*MATERIAL SUPPLIED*.

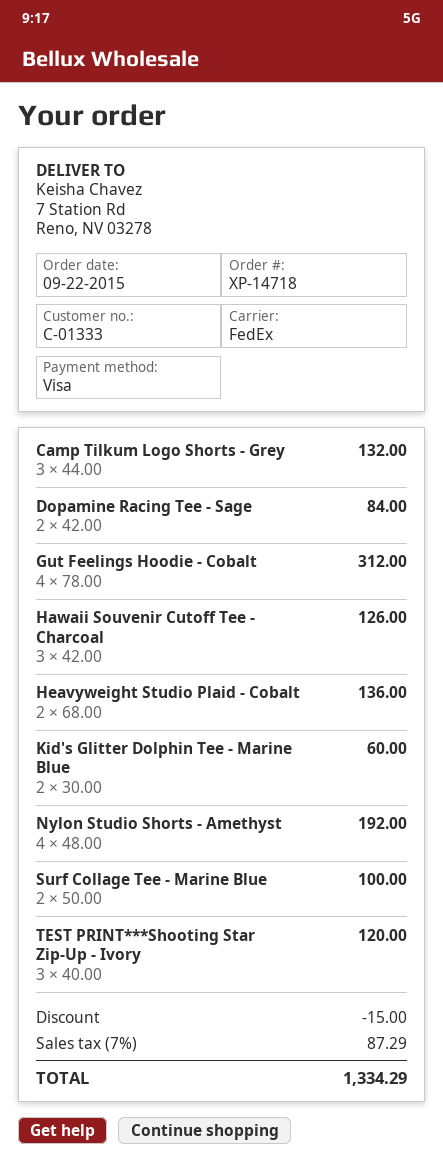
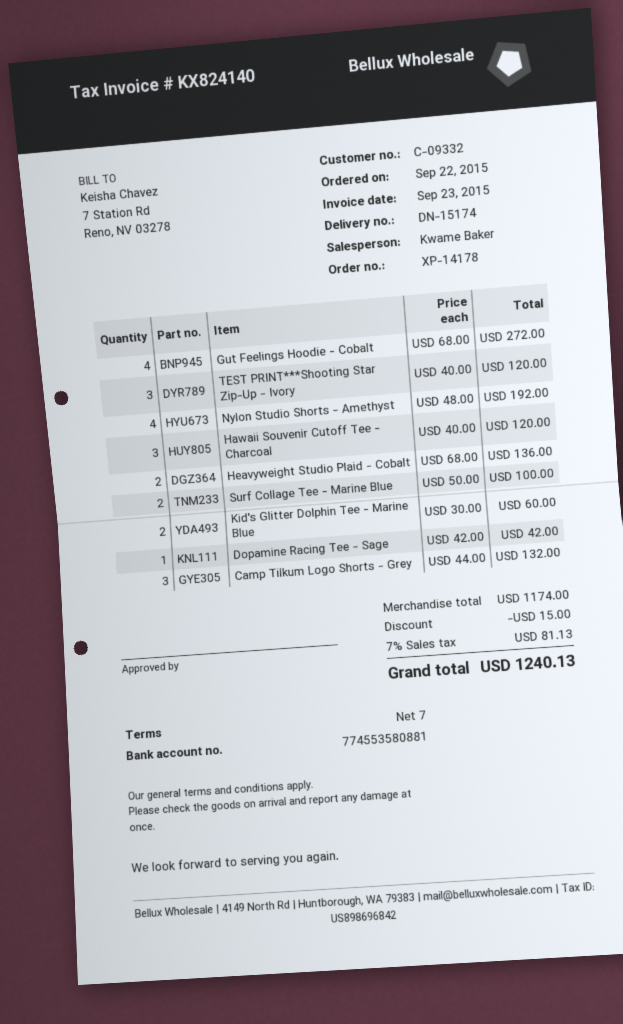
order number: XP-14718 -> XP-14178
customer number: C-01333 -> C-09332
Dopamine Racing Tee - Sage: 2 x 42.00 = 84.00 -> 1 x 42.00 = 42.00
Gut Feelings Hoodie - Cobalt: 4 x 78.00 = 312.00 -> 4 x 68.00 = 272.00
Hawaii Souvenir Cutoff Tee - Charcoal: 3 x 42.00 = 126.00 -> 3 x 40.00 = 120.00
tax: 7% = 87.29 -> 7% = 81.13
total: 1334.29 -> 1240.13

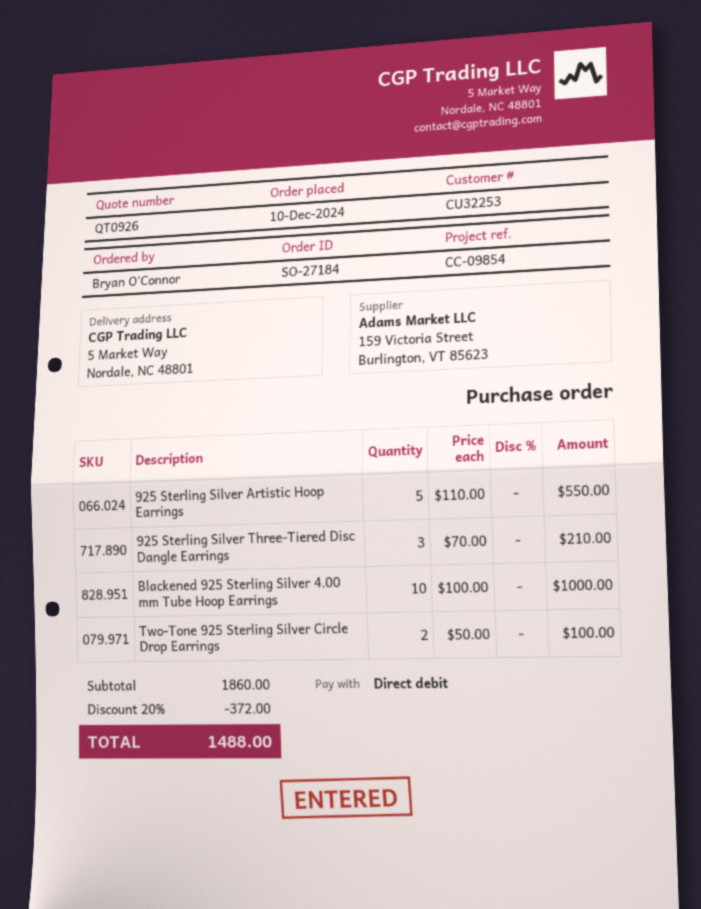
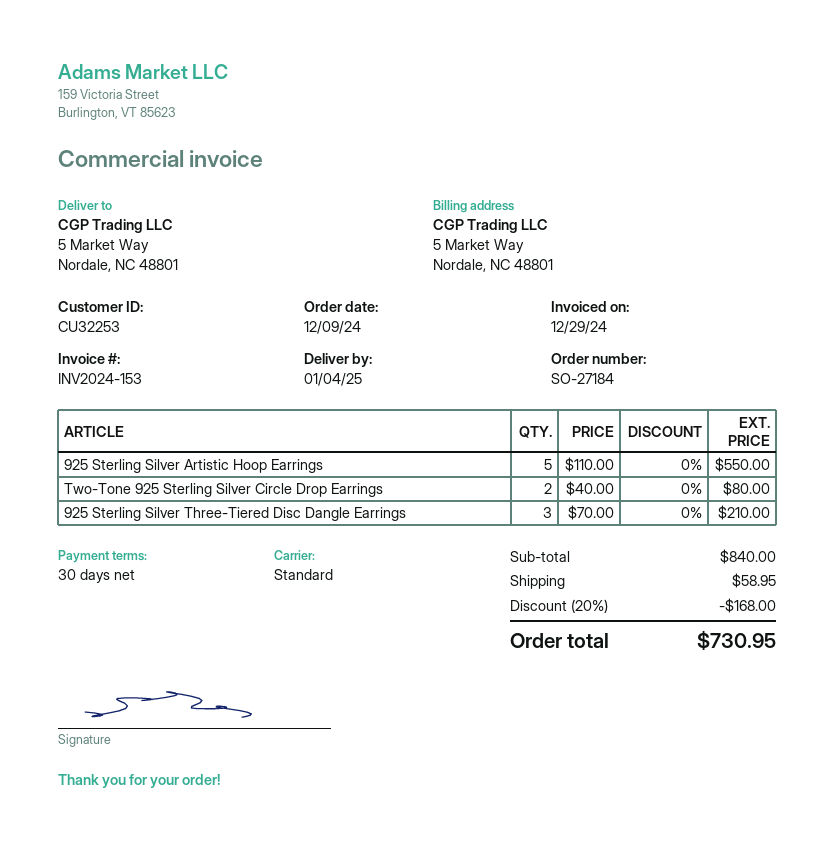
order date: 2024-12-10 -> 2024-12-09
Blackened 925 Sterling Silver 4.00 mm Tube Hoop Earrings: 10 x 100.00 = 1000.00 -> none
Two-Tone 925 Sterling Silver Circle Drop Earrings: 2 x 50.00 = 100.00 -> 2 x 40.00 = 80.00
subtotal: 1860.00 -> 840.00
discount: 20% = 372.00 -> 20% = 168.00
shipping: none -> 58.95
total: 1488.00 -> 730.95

*WHAT YOU WILL DO*. Out of the entries, report each line that contains the word "Sterling".

*RESPONSE TO THIS TASK*.
Blackened 925 Sterling Silver 4.00 mm Tube Hoop Earrings: 10 x 100.00 = 1000.00 -> none
Two-Tone 925 Sterling Silver Circle Drop Earrings: 2 x 50.00 = 100.00 -> 2 x 40.00 = 80.00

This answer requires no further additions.